Some lines of these records may hold the word "solucionar"; state how many, using only the number.

Structured diff data
= Beginning of Section =
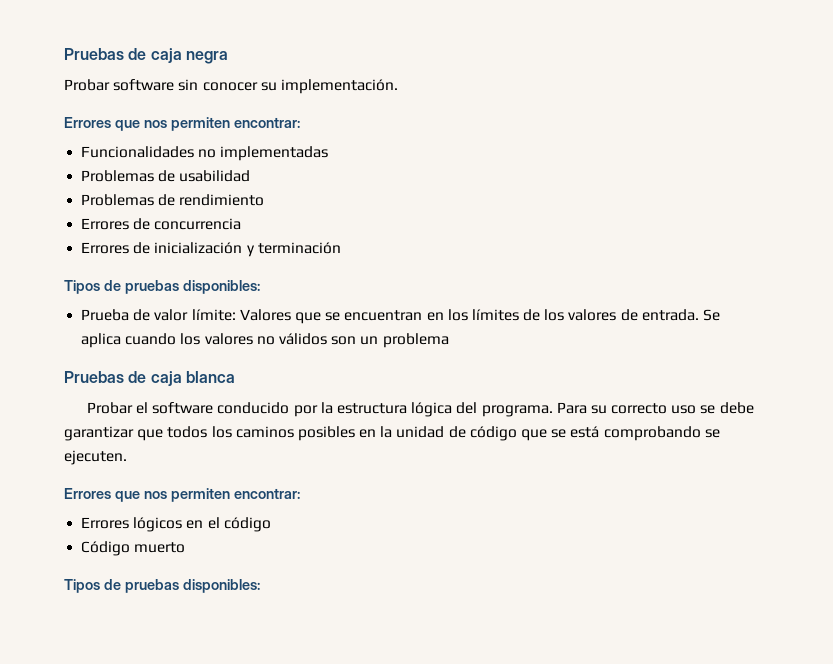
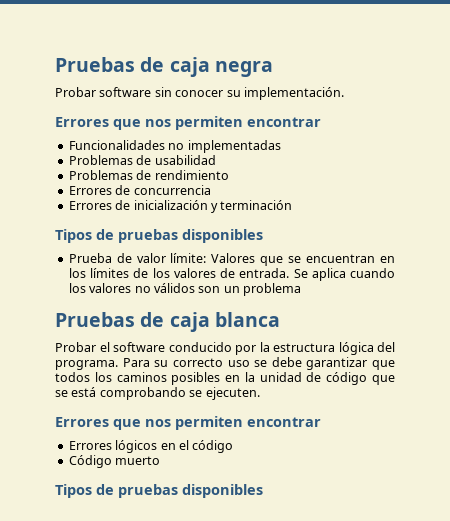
  Probar software sin conocer su implementación.
- Errores que nos permiten encontrar:
+ Errores que nos permiten encontrar
  Errores de inicialización y terminación
- Tipos de pruebas disponibles:
+ Tipos de pruebas disponibles
  Para su correcto uso se debe garantizar que todos los caminos posibles en la unidad de código que se está comprobando se ejecuten.
- Errores que nos permiten encontrar:
+ Errores que nos permiten encontrar
  Código muerto
- Tipos de pruebas disponibles:
+ Tipos de pruebas disponibles

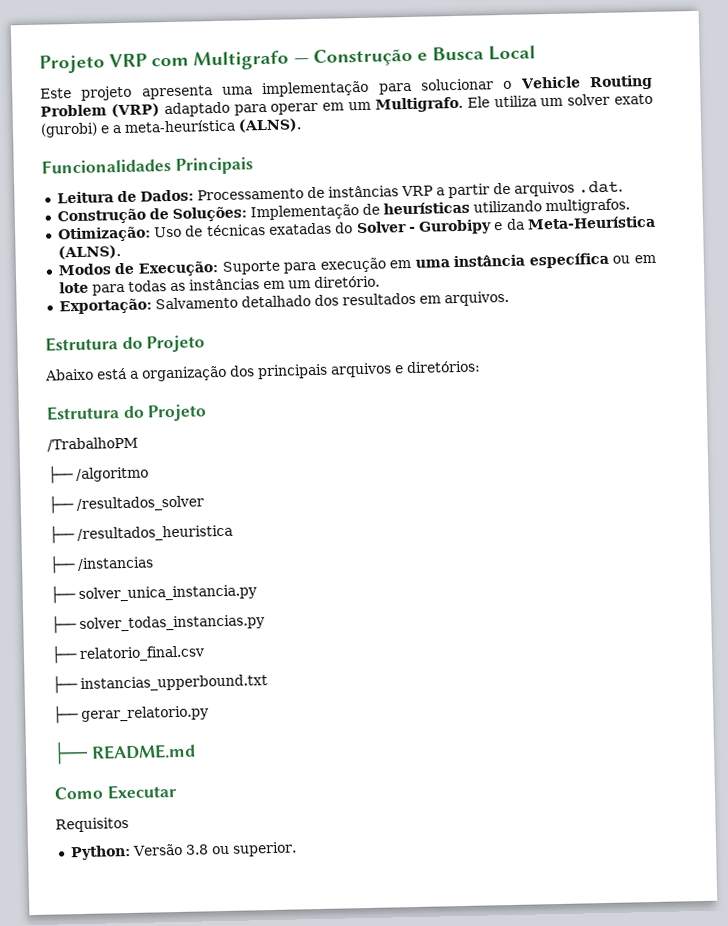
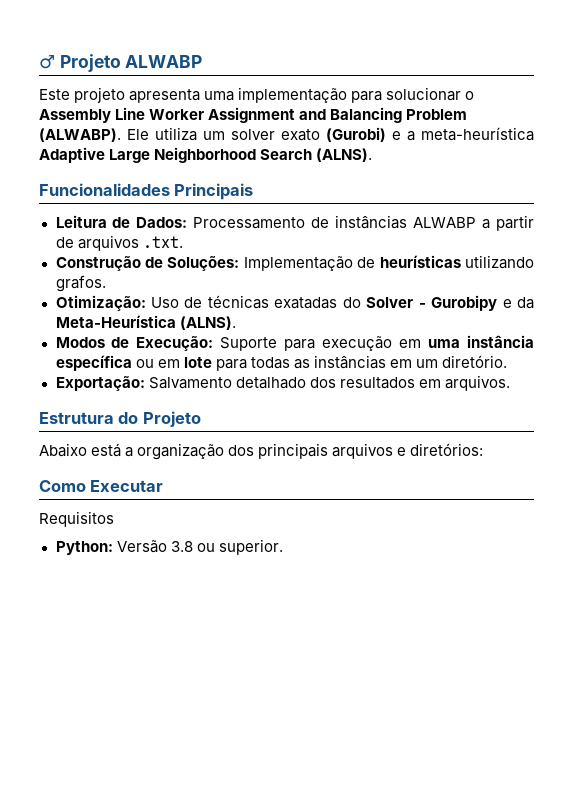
- Projeto VRP com Multigrafo — Construção e Busca Local
+ ♂ Projeto ALWABP
- Este projeto apresenta uma implementação para solucionar o Vehicle Routing Problem (VRP) adaptado para operar em um Multigrafo.
+ Este projeto apresenta uma implementação para solucionar o Assembly Line Worker Assignment and Balancing Problem (ALWABP).
- Ele utiliza um solver exato (gurobi) e a meta-heurística (ALNS).
+ Ele utiliza um solver exato (Gurobi) e a meta-heurística Adaptive Large Neighborhood Search (ALNS).
- Leitura de Dados: Processamento de instâncias VRP a partir de arquivos .dat.
+ Leitura de Dados: Processamento de instâncias ALWABP a partir de arquivos .txt.
- Construção de Soluções: Implementação de heurísticas utilizando multigrafos.
+ Construção de Soluções: Implementação de heurísticas utilizando grafos.
  Abaixo está a organização dos principais arquivos e diretórios:
- Estrutura do Projeto
- /TrabalhoPM
- ├── /algoritmo
- ├── /resultados_solver
- ├── /resultados_heuristica
- ├── /instancias
- ├── solver_unica_instancia.py
- ├── solver_todas_instancias.py
- ├── relatorio_final.csv
- ├── instancias_upperbound.txt
- ├── gerar_relatorio.py
- ├── README.md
= End of Section =
◆ ANSWER BOX:
2